Quien cuenta historias apuesta por la palabra y renuncia a la violencia (y no nos engañemos: en el Chile actual se insulta más de lo que se argumenta y se intimida al otro en vez de persuadirlo con la verdad). Además, no son cualquier historia, son historias que van directo a lo que Jesús llamó el centro de todos los males: el corazón humano (Mt 15:19). Son historias cuyo poder transformador no reposa en la retórica ni en la autoridad moral del mensajero (1Co 4, ¡capítulo completo!). Se trata de historias que pueden ser relatadas por la boca de un niño (Mt 11:25, 21:16) y —¡vaya paradoja!— asombran y descolocan a los que más creen saber (Jn 3:10). Son historias que pueden gritarse a viva voz en las calles (Pr 8:3-4) o bien, contarse dentro de una casa en compañía de familiares y amigos (Hch 10:24-25, 33). Son historias que llegan a oídos de mujeres (Hch 16:14, 17:34), de esclavos (Flm 14, 15), de reyes (Hch 26:27, 25) y de los sin credenciales sociales ni poder económico (1Co 1:26). Son historias que, en definitiva, buscan provocar un encuentro entre el lector (sea quien sea) y el protagonista de la trama: nuestro Jesús resucitado (Lc 24:25-27).

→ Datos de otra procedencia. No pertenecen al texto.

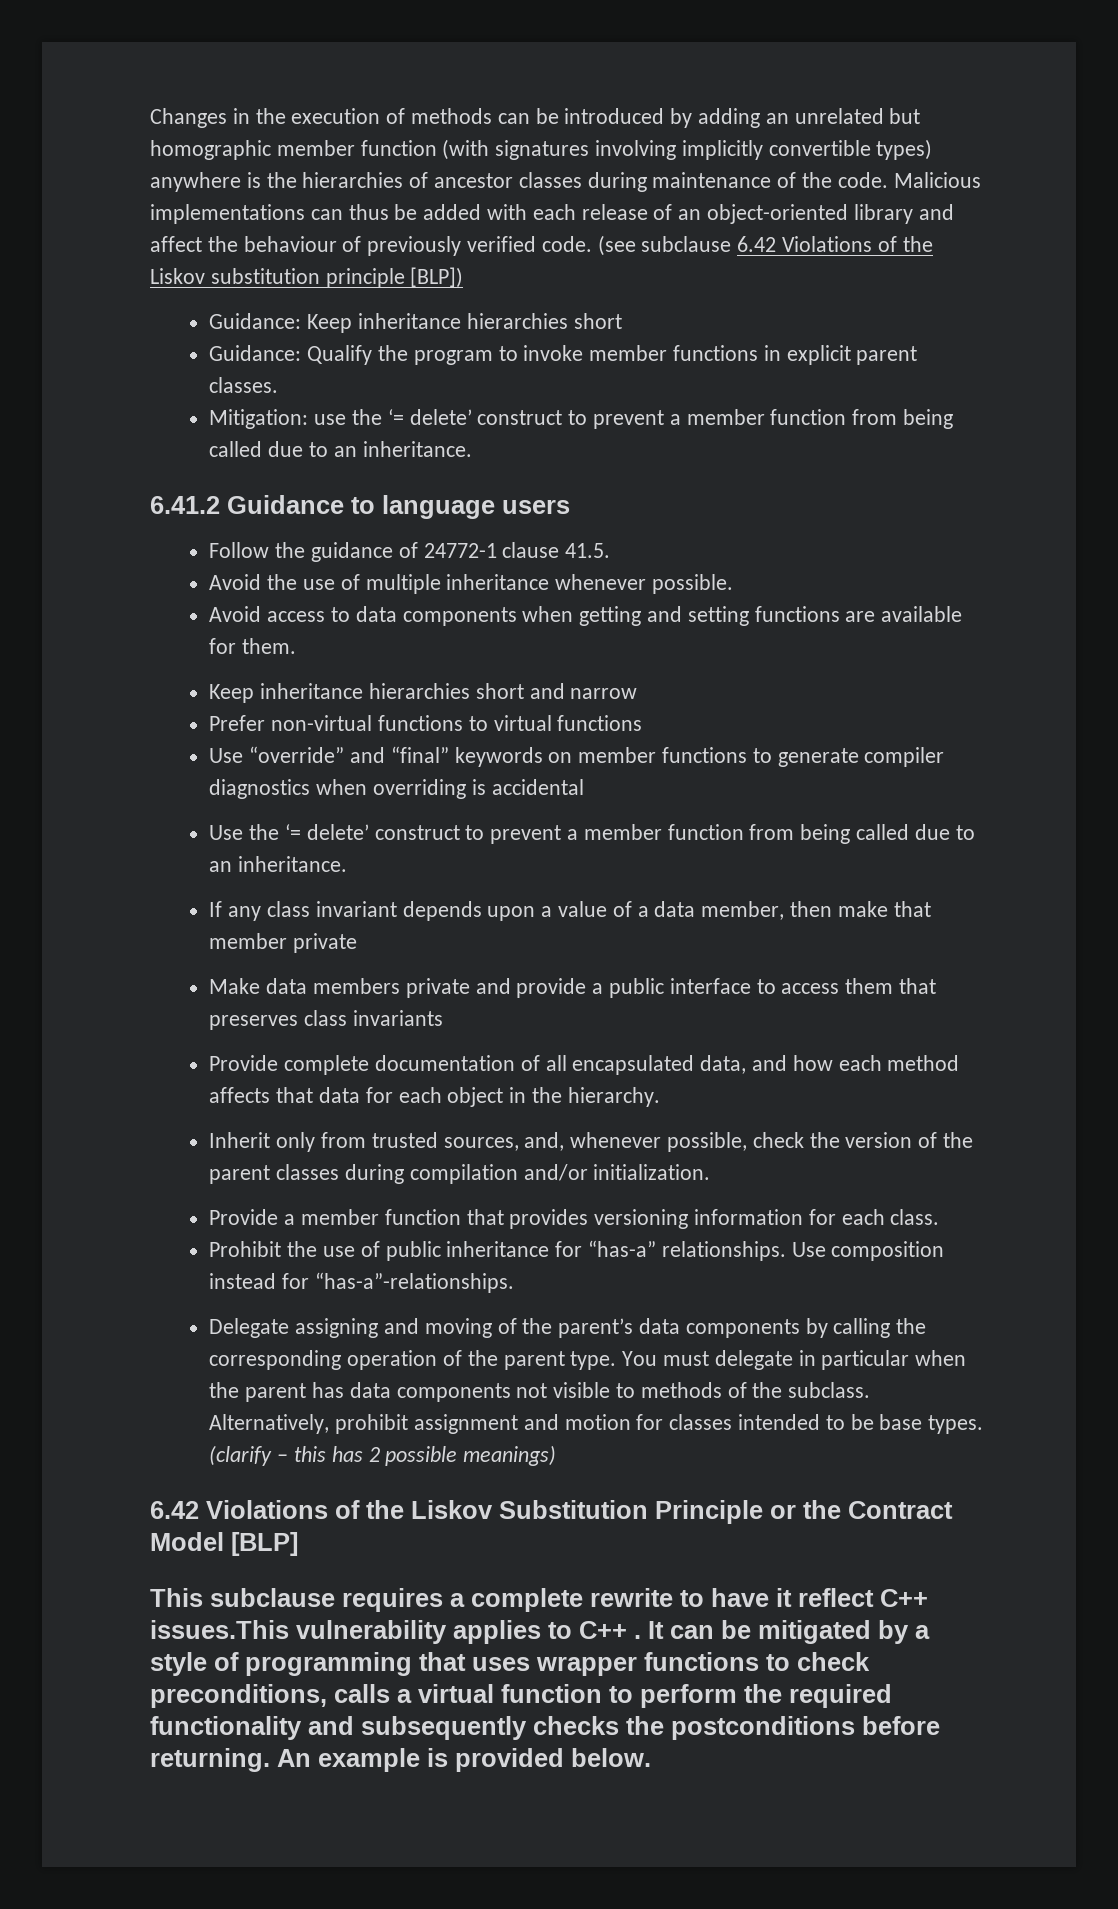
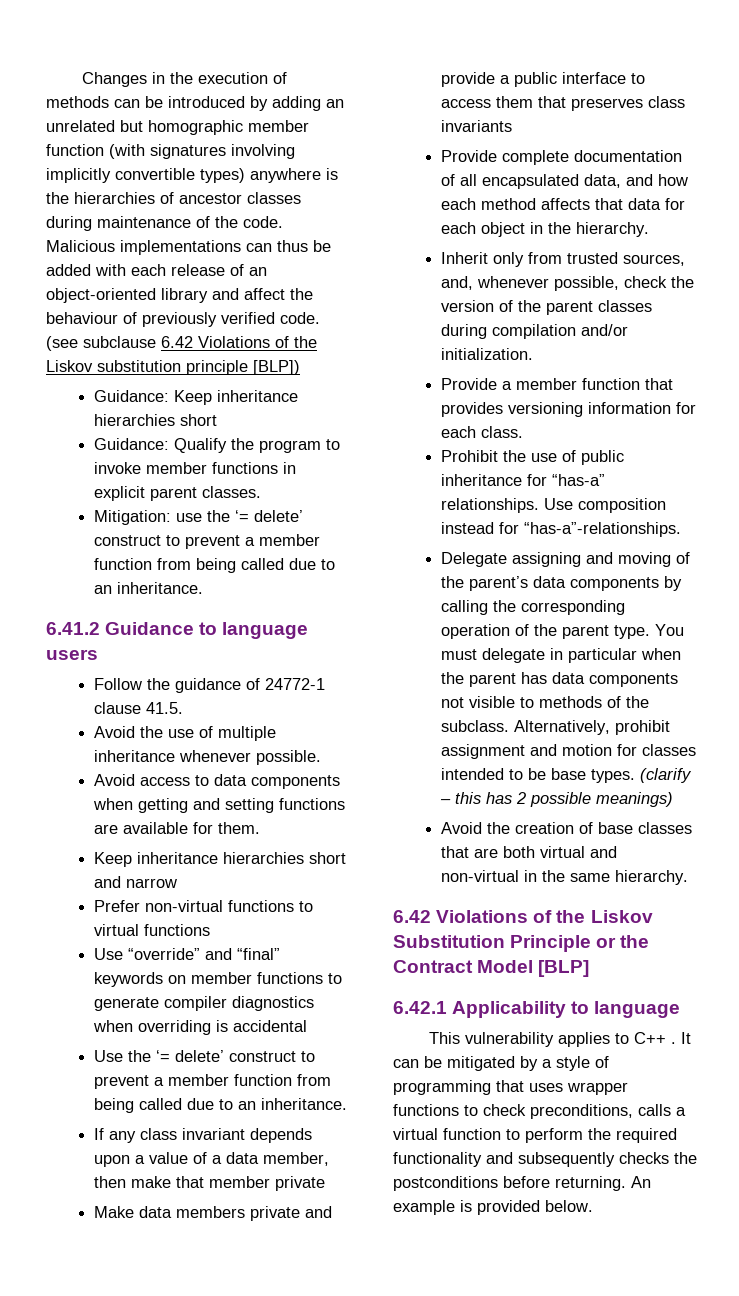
+ Avoid the creation of base classes that are both virtual and non-virtual in the same hierarchy.
- This subclause requires a complete rewrite to have it reflect C++ issues.This vulnerability applies to C++ .
+ 6.42.1 Applicability to language
+ This vulnerability applies to C++ .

El mismo Espíritu que inspiró la redacción de cada trozo de ese gran relato, acompaña y actúa en cada lector que luego será el narrador de tales historias para otro (un amigo, un colega, un pariente) que poco y nada sabe sobre el amor de Dios demostrado en el Evangelio de Jesús. Y así, hay narradores sentados en la mesa de un café, en una sala de clases, en el metro santiaguino, en las cárceles, en los hospitales y, sí, también los hay en los espacios oficiales donde el Estado ejerce su poder: la Presidencia de la República, el Congreso Nacional y el Poder Judicial.
¿Cómo vivir en un Chile dolido y, al mismo tiempo, traer esperanza?
Pues, descubriendo y compartiendo la pertinente Palabra de Dios a cada persona, momento y lugar: tendrás que dar espacio a las lamentaciones de Jeremías para recordar a las víctimas de la violencia política; al cantar de Salomón para disfrutar del placer de acortar las distancias que separan los cuerpos de los amantes; a las denuncias proféticas de Amós para respetar el derecho y buscar la justicia; y, en especial, a la particular manera que tiene Jesús para enseñar sobre la felicidad, ¡y es que no nos podemos ir de este mundo sin antes haber oído las bienaventuranzas del Sermón del Monte!